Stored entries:
● ● ● ●
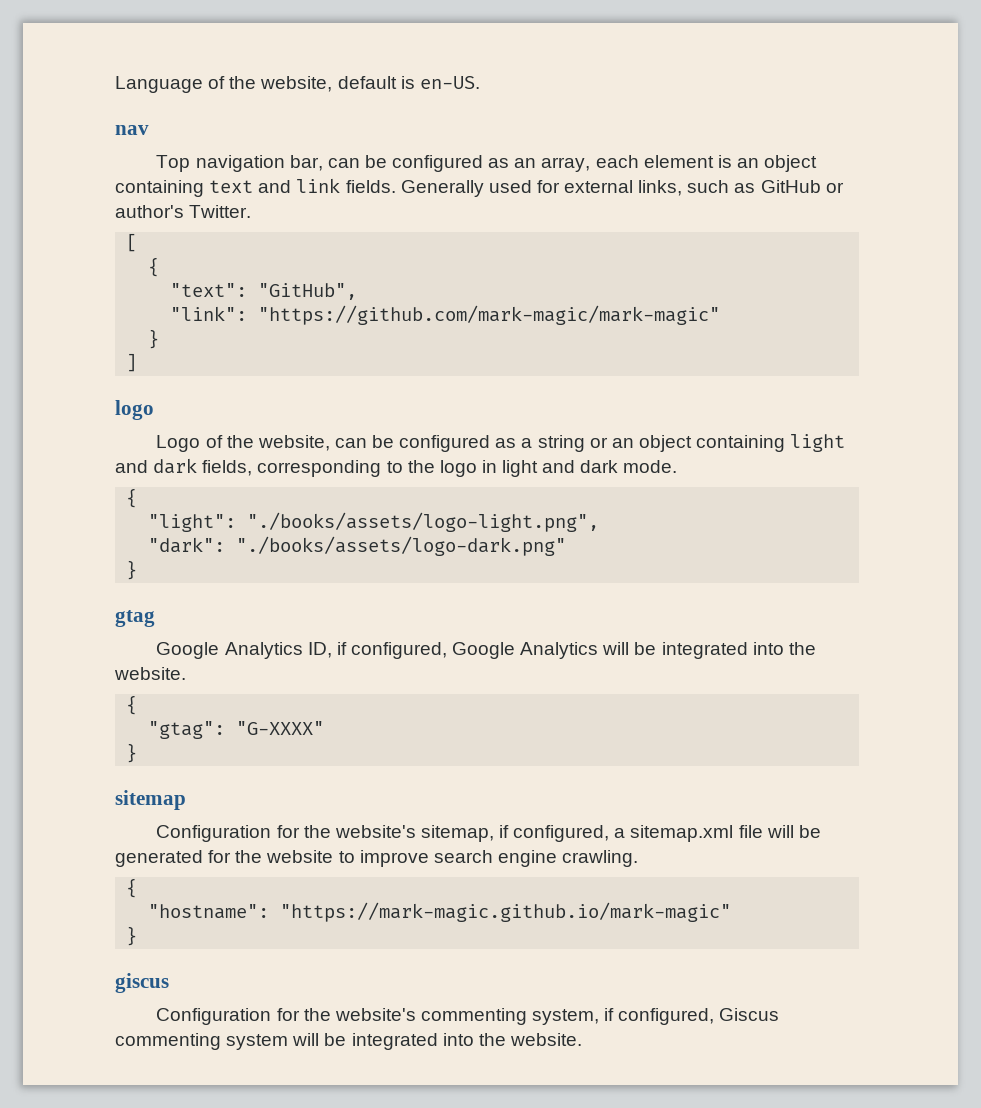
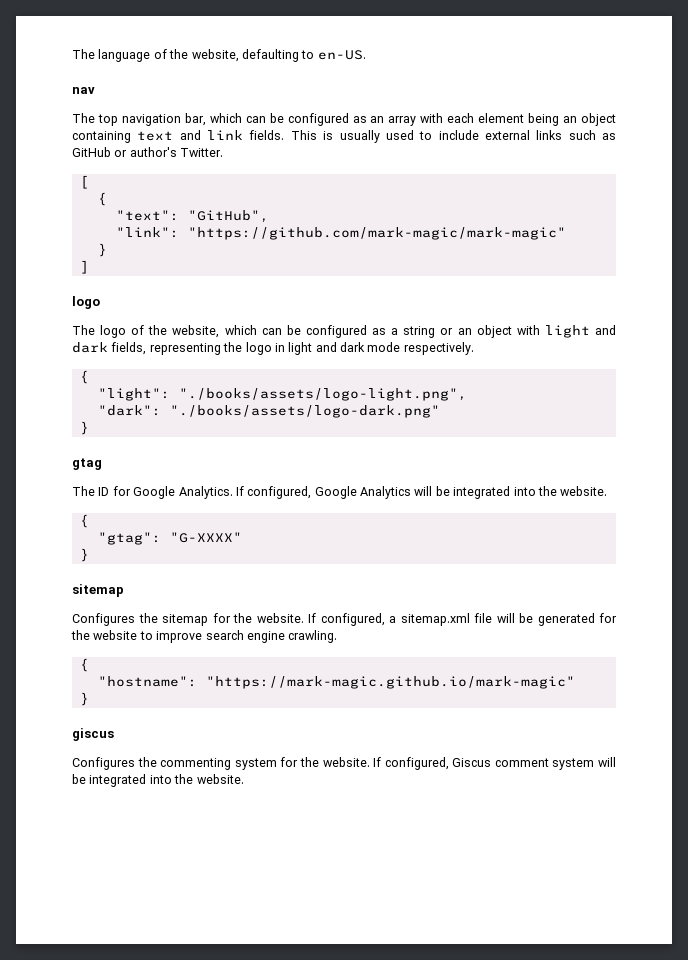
- Language of the website, default is en-US.
+ The language of the website, defaulting to en-US.
- Top navigation bar, can be configured as an array, each element is an object containing text and link fields.
+ The top navigation bar, which can be configured as an array with each element being an object containing text and link fields.
- Generally used for external links, such as GitHub or author's Twitter.
+ This is usually used to include external links such as GitHub or author's Twitter.
- Logo of the website, can be configured as a string or an object containing light and dark fields, corresponding to the logo in light and dark mode.
+ The logo of the website, which can be configured as a string or an object with light and dark fields, representing the logo in light and dark mode respectively.
- Google Analytics ID, if configured, Google Analytics will be integrated into the website.
+ The ID for Google Analytics. If configured, Google Analytics will be integrated into the website.
- Configuration for the website's sitemap, if configured, a sitemap.xml file will be generated for the website to improve search engine crawling.
+ Configures the sitemap for the website. If configured, a sitemap.xml file will be generated for the website to improve search engine crawling.
- Configuration for the website's commenting system, if configured, Giscus commenting system will be integrated into the website.
+ Configures the commenting system for the website. If configured, Giscus comment system will be integrated into the website.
● ● ● ●
## Exercise description
From the line with "- Google Analytics" through the final line of the records, return each line exactly. Leave out the rest.

## Result of the exercise
- Google Analytics ID, if configured, Google Analytics will be integrated into the website.
+ The ID for Google Analytics. If configured, Google Analytics will be integrated into the website.
- Configuration for the website's sitemap, if configured, a sitemap.xml file will be generated for the website to improve search engine crawling.
+ Configures the sitemap for the website. If configured, a sitemap.xml file will be generated for the website to improve search engine crawling.
- Configuration for the website's commenting system, if configured, Giscus commenting system will be integrated into the website.
+ Configures the commenting system for the website. If configured, Giscus comment system will be integrated into the website.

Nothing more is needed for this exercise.